Total income can be up if households are increasing...

also here: "“The saving ratio continued to fall and in Quarter 1 (Jan to Mar) 2017 was 1.7%, a fall from 3.3% in Quarter 4 (Oct to Dec) 2016. This was the lowest since records began in Quarter 1 1963.”

this is a good thing...

Also here: "We are witnessing a repeat of the pre-GFC conditions."

Only in a very limited way.... rates are still at zero, they have gazillion of QE still going on... so the cohort that relies on govt interest on savings for income is still way down (and is probably the reason why per household income is a bit down as that cohort cant get any interest income as usual... ie if rates were back up to 4-5% you wouldnt see this small decrease in household income...)

An other thing is where are we getting the data to claim "austerity!" ?

How do we know the govt is not withdrawing more than years previous?

Does the UK statistics office even monitor that?

Probably not... so you cant claim "austerity!" without that data... for all we know govt spending (via cash basis accounting) in UK is way up...



Matt Franko said...

Here this is why you are seeing this going on that Bill points out:

https://www.theguardian.com/business/2016/aug/04/bank-of-england-cuts-uk-interest-rates

Cut rates from 0.5% down to 0.25% and increased QE by 60B lbs in Aug 2016... "Brexit", etc...

so you see this small hit to income data per capita...

US is starting to turn this back the other way but just getting started ... UK will follow eventually and things will get a bit better...

Matt Franko said...

Here: "extending the existing quantitative easing (QE) programme to £435bn in total;"

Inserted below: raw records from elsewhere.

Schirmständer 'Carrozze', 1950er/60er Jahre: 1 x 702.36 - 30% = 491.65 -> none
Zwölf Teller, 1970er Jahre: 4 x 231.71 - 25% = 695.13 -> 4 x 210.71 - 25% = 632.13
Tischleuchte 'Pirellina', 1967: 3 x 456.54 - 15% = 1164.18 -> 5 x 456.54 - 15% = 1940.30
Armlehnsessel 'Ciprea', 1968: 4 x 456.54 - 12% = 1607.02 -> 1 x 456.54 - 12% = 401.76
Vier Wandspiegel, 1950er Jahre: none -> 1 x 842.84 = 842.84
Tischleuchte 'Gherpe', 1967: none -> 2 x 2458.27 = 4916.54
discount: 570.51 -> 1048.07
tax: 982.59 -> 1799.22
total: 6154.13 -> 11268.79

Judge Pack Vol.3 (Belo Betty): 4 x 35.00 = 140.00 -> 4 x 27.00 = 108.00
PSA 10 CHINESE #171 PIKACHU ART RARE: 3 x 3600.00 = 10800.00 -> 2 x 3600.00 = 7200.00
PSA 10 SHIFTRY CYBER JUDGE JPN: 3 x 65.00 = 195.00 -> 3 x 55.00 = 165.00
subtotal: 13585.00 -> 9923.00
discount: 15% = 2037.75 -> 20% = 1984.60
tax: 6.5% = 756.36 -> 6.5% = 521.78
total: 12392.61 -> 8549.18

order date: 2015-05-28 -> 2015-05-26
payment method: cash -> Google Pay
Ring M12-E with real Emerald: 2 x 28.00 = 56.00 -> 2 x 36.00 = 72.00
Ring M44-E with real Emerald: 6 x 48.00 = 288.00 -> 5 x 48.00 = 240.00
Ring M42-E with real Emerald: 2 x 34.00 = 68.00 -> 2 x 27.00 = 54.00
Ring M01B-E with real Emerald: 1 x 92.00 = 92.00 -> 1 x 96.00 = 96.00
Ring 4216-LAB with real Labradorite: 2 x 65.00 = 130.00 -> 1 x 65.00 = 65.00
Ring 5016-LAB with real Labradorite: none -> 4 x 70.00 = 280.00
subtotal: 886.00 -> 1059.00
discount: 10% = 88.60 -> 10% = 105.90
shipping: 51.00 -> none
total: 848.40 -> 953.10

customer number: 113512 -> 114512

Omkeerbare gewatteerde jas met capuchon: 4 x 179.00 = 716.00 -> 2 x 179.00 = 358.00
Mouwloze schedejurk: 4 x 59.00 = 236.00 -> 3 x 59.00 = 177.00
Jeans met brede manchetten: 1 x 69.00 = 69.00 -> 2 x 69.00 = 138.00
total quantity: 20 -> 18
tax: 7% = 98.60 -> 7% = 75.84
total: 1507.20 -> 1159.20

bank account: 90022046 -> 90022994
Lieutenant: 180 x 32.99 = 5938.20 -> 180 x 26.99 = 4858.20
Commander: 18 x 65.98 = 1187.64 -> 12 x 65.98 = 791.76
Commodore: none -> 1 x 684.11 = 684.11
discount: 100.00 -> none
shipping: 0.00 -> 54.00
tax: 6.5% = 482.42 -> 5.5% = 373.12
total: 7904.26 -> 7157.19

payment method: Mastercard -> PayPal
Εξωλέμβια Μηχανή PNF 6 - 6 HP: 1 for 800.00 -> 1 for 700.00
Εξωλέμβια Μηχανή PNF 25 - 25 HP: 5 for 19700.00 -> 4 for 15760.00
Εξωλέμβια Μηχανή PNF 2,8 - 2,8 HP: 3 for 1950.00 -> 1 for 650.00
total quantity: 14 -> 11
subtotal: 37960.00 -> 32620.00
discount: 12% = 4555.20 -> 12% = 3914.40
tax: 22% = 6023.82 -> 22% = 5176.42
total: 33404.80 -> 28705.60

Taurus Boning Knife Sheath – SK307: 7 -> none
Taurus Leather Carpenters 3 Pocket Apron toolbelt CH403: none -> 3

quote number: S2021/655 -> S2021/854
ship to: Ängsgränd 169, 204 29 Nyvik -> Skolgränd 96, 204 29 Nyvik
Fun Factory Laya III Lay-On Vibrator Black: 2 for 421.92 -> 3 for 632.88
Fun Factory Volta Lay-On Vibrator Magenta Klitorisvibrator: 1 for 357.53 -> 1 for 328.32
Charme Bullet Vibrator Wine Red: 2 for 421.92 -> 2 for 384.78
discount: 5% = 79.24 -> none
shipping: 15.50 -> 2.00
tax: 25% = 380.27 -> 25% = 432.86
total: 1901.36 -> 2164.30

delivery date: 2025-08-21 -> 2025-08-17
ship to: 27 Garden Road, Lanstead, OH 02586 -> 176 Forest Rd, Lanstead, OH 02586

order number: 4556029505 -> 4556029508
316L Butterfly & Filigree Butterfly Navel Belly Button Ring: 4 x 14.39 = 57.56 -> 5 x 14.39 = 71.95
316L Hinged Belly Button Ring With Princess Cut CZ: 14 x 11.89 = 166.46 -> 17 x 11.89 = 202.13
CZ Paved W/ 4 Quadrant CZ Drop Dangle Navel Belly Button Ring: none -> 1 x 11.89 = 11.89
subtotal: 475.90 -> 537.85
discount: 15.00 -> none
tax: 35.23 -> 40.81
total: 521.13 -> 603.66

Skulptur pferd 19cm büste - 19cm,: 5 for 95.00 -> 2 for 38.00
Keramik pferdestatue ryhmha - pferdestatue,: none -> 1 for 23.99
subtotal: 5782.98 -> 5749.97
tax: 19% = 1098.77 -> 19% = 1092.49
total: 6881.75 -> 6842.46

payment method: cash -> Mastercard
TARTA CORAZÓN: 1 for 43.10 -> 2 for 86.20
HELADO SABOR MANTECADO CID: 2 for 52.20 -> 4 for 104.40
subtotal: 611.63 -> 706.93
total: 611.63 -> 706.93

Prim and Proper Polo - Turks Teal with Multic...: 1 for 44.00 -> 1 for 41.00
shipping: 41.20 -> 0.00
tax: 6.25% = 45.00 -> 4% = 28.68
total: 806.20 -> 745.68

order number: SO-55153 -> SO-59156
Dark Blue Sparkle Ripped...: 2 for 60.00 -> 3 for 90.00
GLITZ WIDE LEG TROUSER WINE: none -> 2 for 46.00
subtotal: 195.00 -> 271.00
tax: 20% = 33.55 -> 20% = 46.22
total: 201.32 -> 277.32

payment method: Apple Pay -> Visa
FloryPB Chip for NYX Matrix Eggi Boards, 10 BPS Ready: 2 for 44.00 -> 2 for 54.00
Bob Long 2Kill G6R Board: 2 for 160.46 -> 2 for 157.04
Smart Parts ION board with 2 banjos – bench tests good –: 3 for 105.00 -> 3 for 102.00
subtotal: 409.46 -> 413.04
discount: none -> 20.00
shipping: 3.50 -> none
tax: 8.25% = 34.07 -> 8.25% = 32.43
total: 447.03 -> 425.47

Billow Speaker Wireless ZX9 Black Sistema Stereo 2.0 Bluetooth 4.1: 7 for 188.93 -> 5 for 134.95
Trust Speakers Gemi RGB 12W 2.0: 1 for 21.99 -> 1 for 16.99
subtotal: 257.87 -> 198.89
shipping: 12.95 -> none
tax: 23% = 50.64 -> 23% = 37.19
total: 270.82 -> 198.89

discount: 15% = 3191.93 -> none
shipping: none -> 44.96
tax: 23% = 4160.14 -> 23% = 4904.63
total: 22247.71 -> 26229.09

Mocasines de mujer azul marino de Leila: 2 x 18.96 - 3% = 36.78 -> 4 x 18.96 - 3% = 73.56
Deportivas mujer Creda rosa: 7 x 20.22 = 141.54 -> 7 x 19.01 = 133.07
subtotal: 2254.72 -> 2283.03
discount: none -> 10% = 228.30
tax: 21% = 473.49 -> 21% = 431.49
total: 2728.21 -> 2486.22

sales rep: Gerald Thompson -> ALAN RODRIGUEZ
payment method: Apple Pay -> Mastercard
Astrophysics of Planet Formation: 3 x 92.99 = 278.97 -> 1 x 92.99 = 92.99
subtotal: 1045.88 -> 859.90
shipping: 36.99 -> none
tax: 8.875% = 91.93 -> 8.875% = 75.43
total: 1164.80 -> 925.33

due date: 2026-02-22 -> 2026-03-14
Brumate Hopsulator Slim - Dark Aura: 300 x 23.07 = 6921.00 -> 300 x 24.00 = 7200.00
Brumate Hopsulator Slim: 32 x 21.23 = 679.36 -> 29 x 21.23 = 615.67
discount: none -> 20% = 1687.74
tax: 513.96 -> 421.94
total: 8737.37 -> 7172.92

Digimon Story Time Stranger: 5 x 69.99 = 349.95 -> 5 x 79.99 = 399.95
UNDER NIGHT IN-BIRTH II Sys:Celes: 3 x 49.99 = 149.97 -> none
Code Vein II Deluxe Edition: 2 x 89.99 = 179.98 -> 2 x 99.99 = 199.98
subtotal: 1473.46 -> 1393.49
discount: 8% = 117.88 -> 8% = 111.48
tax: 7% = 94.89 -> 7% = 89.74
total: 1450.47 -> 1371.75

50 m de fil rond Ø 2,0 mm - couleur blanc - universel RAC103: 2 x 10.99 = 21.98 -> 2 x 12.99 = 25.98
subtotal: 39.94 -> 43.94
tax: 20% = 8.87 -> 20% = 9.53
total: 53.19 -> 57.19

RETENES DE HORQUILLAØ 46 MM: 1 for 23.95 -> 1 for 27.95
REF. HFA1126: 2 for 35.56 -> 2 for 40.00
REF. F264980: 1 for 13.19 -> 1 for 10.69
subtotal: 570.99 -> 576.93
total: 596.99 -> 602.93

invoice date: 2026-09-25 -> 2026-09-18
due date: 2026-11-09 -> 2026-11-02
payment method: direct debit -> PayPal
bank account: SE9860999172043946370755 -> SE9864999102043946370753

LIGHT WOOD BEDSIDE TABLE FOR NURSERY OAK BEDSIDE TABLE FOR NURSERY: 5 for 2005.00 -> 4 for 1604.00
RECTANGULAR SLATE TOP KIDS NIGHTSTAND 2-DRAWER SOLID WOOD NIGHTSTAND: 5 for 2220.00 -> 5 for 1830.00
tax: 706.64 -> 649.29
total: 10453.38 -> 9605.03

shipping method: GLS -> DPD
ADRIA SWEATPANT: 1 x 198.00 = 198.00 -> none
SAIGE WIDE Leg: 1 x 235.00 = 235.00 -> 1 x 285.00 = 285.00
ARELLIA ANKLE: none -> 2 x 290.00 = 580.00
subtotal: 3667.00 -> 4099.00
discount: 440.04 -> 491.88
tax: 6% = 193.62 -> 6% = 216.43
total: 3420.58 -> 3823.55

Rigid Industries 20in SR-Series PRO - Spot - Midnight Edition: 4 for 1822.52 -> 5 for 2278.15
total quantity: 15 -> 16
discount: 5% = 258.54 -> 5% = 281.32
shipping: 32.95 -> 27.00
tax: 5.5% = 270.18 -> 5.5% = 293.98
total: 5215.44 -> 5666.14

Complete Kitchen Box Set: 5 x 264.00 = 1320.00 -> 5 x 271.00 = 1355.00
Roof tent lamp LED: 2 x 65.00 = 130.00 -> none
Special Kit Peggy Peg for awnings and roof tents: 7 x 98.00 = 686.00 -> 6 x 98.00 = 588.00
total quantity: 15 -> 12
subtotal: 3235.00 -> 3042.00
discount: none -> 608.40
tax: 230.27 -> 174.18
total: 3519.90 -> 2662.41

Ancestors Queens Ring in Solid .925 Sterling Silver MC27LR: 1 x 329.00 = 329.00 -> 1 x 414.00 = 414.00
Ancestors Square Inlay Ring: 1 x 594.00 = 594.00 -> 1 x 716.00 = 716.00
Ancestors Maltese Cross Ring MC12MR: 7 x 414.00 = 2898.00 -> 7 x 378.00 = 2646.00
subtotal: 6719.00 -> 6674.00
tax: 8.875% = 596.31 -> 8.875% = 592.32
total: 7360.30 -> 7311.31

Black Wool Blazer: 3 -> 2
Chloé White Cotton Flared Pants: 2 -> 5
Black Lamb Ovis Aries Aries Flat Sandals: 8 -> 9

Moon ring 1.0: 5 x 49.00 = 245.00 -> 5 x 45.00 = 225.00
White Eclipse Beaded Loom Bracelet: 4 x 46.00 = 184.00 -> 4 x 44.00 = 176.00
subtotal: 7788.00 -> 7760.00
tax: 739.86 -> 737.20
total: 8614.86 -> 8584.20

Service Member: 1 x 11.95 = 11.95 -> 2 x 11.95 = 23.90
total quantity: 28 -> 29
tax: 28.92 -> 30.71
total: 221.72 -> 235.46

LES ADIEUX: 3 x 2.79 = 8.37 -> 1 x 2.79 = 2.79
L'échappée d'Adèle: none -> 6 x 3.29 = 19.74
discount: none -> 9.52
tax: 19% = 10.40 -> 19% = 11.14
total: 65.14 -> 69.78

so they have 435B if they didnt have that and rates were back to 5% that would be an additional 20B+ interest income so over 19m households thats over 1k per household and we are not having this conversation...

so you cant cant say 'conditions are the same as pre GFC..."

The risk free rate is important... as is cash basis withdrawals from the treasury account...

Jeff65 said...

Matt, are you short Treasuries?

Dog with a bone, etc.

Matt Franko said...

FD: Yes...

Matt Franko said...

Non govt sector can increase stock of debt if govt sector increases leading flow...

Iow non govt has to show an increase in income in order to increase debt...

My hunch is if you could get access to the data, you would see an increase (tho tepid) in cash basis Treasury withdrawals both in the U.K. and in the EZ.. but not coming from interest income... social services etc...

Matt Franko said...

US, UK, EZ continue to show positive GDP growth ... so it has to be something other than austerity...

Neil Wilson said...

"so they have 435B if they didnt have that and rates were back to 5% that would be an additional 20B+ interest income so over 19m households thats over 1k per household and we are not having this conversation..."

That 'interest income' is currently being spent by the government elsewhere. That's why they asked for it back from the Bank of England.

You're missing the 'increased interest income causes reduction in other government spending due to idiocy amongst politicians' effect.

And that marketable transferable government welfare payments are a democratic aberration that should be eliminated. Democratic accountability requires we know who is getting paid by government.

Matt Franko said...

Neil you have to look at Cash Basis Treasury withdrawals... at least over here we have a lot on what is termed "automatic appropriation" which includes this UST interest and Medicare/Medicaid/ our Social security ...

So if they want to appropriate 600b on Defense and there is 20T of USD savings in govt securities and Fed policy puts risk free rate back at 5% from previous 0, and they eliminated the QE, that will result in an automatic increase in withdrawals up to 1T per year... and then they would still put 600B into defense or more...

Leading USD flow is currently around 4.4T annual so that would be close to a 25% increase ... would result in imo better outcomes than current as USD savers would finally get back to projected/planned returns on savings they have been denied for like the last 8 years...

Matt Franko said...

Neil do you know if in UK they also use a Modified Accrual in the national budgeting process like we do over here?